Time to Rescue Main Street: How Congress Can Reboot the Real Economy

In this open letter to congress, Ellen Brown, founder and chair of the Public Banking Institute outlines four immediate actions that will prevent financial catastrophe in our communities and set them up for future fiscal health.

Ellen Brown, J.D.

The same Congress that has insisted we cannot afford a universal basic income, Medicare for All, and other critically needed programs has suddenly discovered it has unlimited funds to ‘do whatever it takes’ to rescue corporations and the stock market. The individuals, local governments, and local businesses suffering the devastating consequences of the shutdown have largely been left out of recent bills. But relief for all is possible, without imposing additional taxes or driving up consumer prices.

In an open letter to Congress, the Public Banking Institute outlines four immediate actions legislators can take to rescue Main Street’s economy and build the publicly-owned, trustworthy financial infrastructure that will keep it healthy long term.

#1: Put real money into the real economy with monthly payments of at least $1,200 to all US adults, for as long as needed, funded through the Federal Reserve. The same money tree that Congress and the Fed just used to fund a $5 trillion bailout for Wall Street and Corporate America can be used to deliver monthly dividends to the public. The Fed has now agreed to buy Treasury debt via quantitative easing to whatever extent is needed. Why these monthly payments will not result in hyperinflation is explained here

#2: Put money in people’s hands NOW by direct deposit into either Post Office Savings Accounts or Treasury Direct accounts. People cannot wait months for relief checks. Rent is due now. One in four U.S. households has no access to a bank account, and many are without homes or permanent addresses. PBI Advisory Board member Prof. Mehrsa Baradaran proposes restoring free postal savings bank accounts, available at local post offices, for direct deposit of relief checks. PBI Advisory Board member Prof. Bob Hockett proposes creating new Treasury dollar bills, equivalent to Fed dollar bills, which the Treasury can issue digitally and deposit into Treasury Direct, the Treasury’s existing universal account system, allowing citizens and legal residents to quickly open accounts. These two innovative options allow for immediate payment even to the unbanked, using existing facilities.

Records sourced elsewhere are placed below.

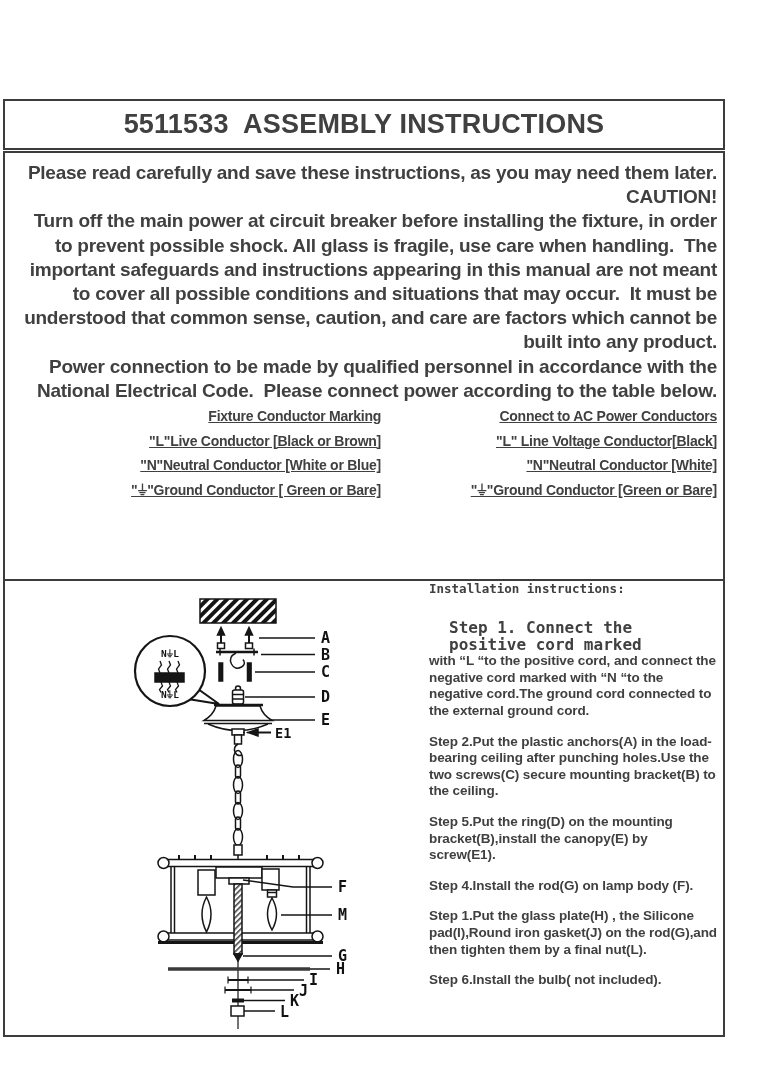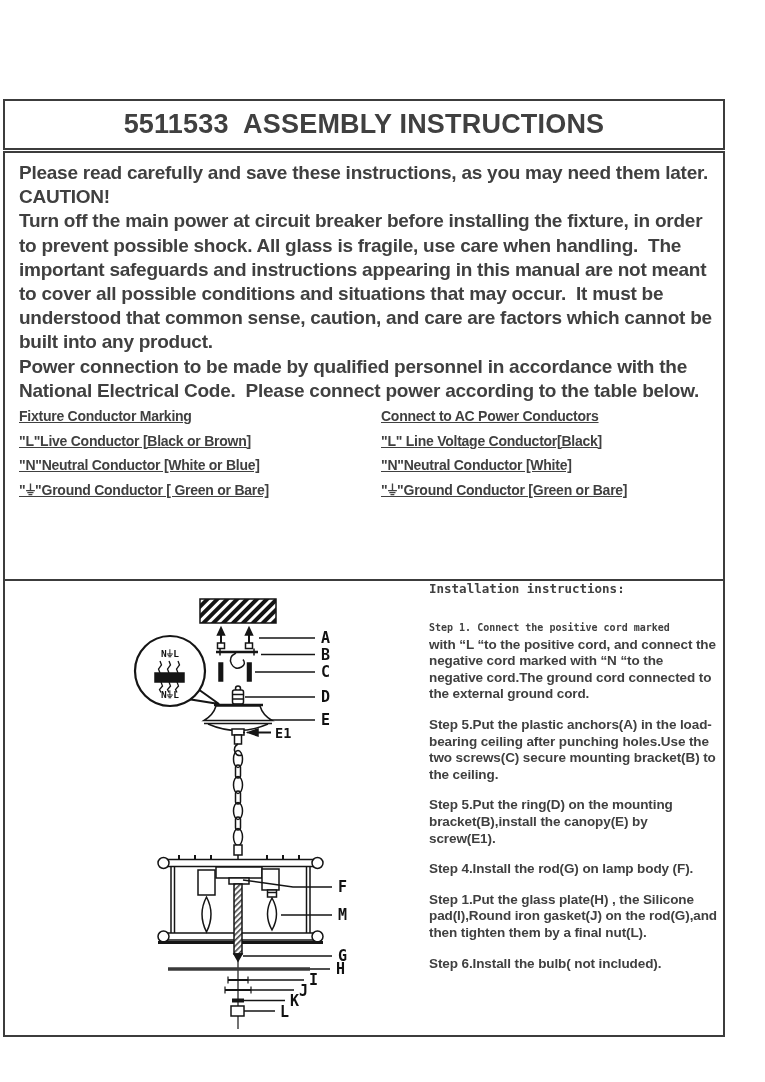"Please read carefully and save" .text-section { text-align: none -> right }
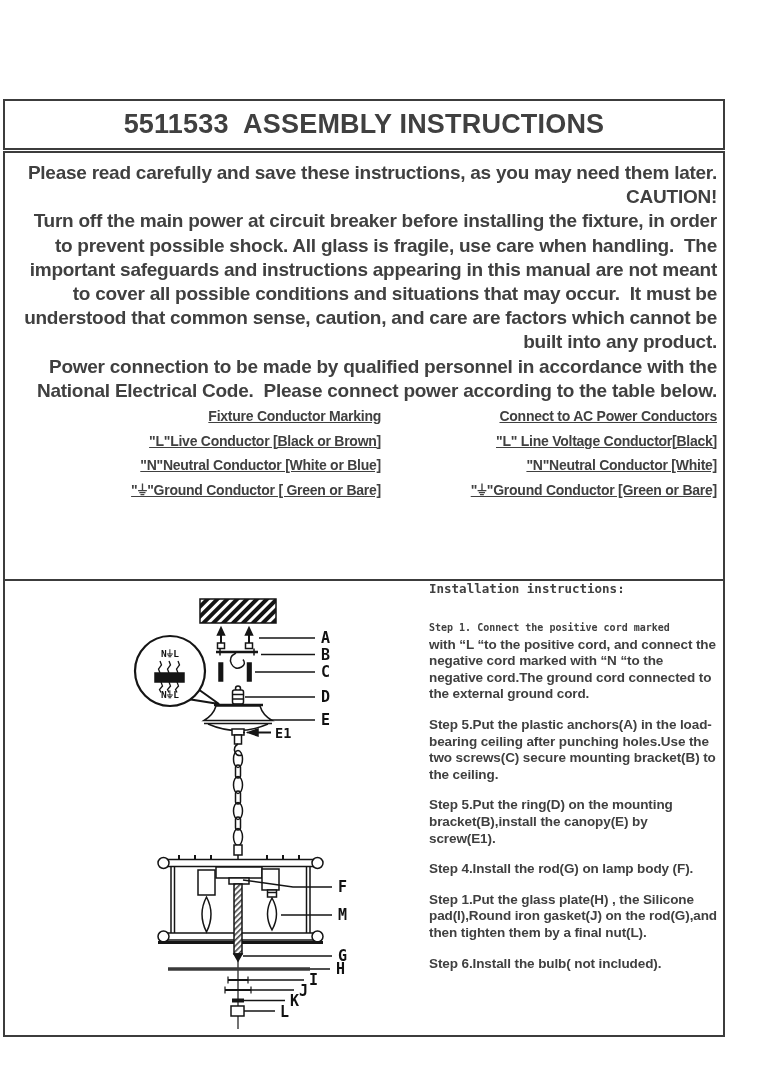"Step 1. Connect the positive" .mono-line { font-size: 10px -> 16px; margin-left: none -> 20px }
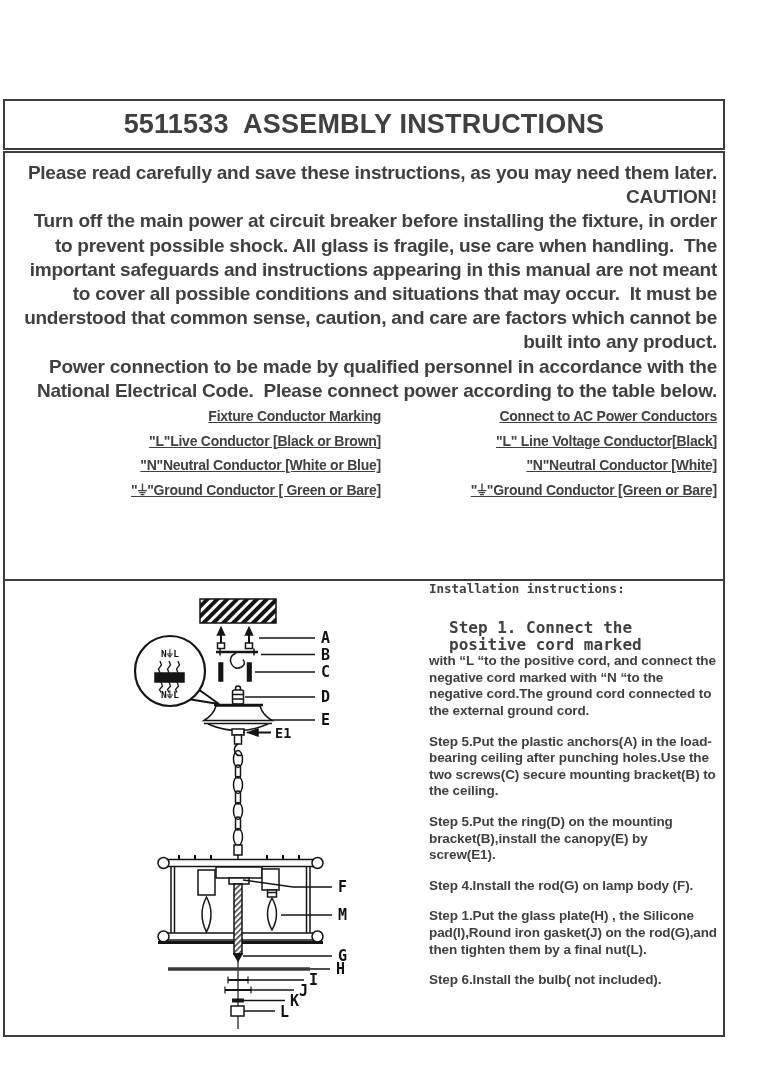"Step 5.Put the plastic anchors(A)" div.step { text: 5.Put -> 2.Put }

#3: Get money to the states through publicly-owned banks. States are facing a tsunami of emergency expenses, collapsing tax revenues, and massive bills for unemployment compensation, pushing state budgets heavily into the red. The Fed is now lending to banks at 0.25%. States can access these 0% loans by setting up their own public banks using their emergency powers, following the stellar example of the state-owned Bank of North Dakota. Capitalization (the money needed to start a bank) can be acquired either from funds allocated by Congress to states under the CARES Act or from existing revolving loan funds or rainy day funds. This capital can then be leveraged into 10 times that sum in loans. Public banks could provide the low-cost credit communities urgently need during this pandemic. Like Germany’s public bank KfW, they could grant 1% loans vs. the complex SBA programs charging 3.75%. By eliminating profiteering middlemen, banks can become public utilities that can lend during a crisis to stimulate local economies while generating profits for local governments.

#4: Cancel debts — without impairing the rights of creditors. As PBI Advisory Board member Prof. Michael Hudson observes, “Debts that can’t be paid won’t be.” Moratoria to delay due dates will not be enough. “If the U.S. government can finance $4.5 trillion in quantitative easing, it can absorb the cost of foregoing student and other debt,” writes Hudson. “And for private lenders, only bad loans need be wiped out.” He writes that it is fair to write down debts to the realistic ability of borrowers to pay, without requiring borrowers to forfeit property or degrade their living standards. For the rest, and particularly for debts the government oversees, it could immediately initiate a debt jubilee by moving the bundled securitized debt into a Treasury-owned Special Purpose Vehicle (SPV) like the ones set up in the CARES Act to bail out businesses and financial institutions. The Treasury’s SPVs are a form of shadow bank (explained here), which are capitalized by the taxpayers and should be available to them.

The time to act is now. New York City Comptroller Scott M. Stringer has said his city will face mass homelessness without a comprehensive plan. Turning the central bank into a true public utility and establishing a stabilizing network of public banks via emergency actions can not only reboot an economy in free-fall but create the trustworthy financial infrastructure necessary for long-term local and national prosperity.